人気ブログランキング |

テッサロニキ 映画の効用

「居ながらシネマ」というHPがあることは以前このブログで紹介した。映画の撮影場所などを詳しく調べ、掲載してくれている。映画をみることは、映画そのものを楽しむだけでなく、映画の撮影場所などを知り、いわば擬似的な旅を経験できる楽しみもある。

私の好きな映画の一つ、ギリシアのアンゲロプロス監督の『霧の中の風景』という映画の中で、ギリシアのテッサロニキの港が使われていたことを上記のサイトで知った。ギリシアはアテネやクレタ島、エーゲ海沖の離島(ミコノス島)、デルフィの神殿などを訪ねたが、その他の大きな都市は訪ねていない。このサイトによって、テッサロニキについて知り、興味をもつことができた。

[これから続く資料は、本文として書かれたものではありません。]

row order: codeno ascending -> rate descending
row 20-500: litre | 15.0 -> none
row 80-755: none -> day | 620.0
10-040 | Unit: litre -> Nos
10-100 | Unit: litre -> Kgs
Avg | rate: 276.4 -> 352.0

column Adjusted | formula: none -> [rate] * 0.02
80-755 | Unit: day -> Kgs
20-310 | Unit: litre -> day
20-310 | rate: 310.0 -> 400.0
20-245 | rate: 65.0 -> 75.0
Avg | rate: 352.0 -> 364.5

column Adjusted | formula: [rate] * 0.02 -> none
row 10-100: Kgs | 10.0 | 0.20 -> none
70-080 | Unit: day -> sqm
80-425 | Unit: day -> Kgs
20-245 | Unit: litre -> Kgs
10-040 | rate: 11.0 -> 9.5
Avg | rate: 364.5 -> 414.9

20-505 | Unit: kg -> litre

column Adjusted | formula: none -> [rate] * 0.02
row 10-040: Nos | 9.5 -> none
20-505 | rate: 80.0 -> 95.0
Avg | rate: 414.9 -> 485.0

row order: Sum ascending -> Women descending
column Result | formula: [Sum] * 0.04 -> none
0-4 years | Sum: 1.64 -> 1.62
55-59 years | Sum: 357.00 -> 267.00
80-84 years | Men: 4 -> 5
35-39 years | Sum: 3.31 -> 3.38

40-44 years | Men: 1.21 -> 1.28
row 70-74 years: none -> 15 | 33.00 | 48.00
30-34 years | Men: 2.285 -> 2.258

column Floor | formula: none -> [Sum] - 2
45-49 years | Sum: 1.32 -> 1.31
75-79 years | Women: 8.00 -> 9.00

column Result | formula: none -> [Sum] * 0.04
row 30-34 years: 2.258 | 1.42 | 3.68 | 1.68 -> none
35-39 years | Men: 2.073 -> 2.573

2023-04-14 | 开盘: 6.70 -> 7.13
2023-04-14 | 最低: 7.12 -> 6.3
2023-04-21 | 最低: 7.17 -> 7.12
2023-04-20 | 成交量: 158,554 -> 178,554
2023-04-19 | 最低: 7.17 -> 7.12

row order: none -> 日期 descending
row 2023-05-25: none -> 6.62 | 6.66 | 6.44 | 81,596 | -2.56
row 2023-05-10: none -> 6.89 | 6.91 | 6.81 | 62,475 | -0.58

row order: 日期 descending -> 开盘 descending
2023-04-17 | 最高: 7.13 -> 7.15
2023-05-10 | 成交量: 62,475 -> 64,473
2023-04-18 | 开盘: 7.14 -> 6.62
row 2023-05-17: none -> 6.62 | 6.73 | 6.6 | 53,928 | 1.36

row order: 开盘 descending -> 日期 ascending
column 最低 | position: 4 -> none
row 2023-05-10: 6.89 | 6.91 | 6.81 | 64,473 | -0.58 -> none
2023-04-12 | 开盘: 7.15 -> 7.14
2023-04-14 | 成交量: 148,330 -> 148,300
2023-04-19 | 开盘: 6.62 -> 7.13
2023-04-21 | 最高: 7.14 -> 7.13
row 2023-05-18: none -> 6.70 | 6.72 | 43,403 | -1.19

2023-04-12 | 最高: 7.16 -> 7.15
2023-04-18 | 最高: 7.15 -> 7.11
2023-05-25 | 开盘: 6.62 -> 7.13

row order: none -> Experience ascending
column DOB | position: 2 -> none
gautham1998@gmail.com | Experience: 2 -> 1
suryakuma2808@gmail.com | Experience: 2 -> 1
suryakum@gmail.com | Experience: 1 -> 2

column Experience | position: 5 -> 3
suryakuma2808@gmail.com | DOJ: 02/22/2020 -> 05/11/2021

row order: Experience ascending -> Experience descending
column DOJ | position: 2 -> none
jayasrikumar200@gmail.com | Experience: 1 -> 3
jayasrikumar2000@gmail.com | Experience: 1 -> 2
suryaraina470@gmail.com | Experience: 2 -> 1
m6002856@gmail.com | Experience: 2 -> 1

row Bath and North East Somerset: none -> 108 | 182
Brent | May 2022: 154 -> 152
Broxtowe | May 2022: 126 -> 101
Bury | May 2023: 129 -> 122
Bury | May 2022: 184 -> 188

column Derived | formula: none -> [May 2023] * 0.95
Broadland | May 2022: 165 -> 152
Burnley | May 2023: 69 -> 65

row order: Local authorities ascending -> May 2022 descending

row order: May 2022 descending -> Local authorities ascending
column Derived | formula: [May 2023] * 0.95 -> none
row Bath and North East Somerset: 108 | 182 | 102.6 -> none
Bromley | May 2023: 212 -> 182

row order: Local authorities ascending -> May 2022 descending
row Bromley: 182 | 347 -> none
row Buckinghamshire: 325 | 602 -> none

テッサロニキはギリシア第2の巨大都市であり、ビザンチン文化やユダヤ人(セファルディム)が数多く居住する複雑な混合文化の都市であること、また20世紀初期に大火災に遭遇し、その後、トーマス・モーソンを含む建築家グループやフランスの建築家エルネスト・エブラールにより(ウィキペディアより)ヨーロッパを模範とした近代的な都市計画により再建されたことなどを知る。

映画をみることは、こうした副産物を数多くもたらしてくれる。仮想の旅をすることにより、内面の世界を広げてくれるのである。映画の効用はこれだけではなく、数えきれないくらい豊富にある。

映画が真におもしろくなったのは、海外旅行を経験してからのことである。映画(仮想の旅)と旅(現実の旅)は一対をなす出来事なのである。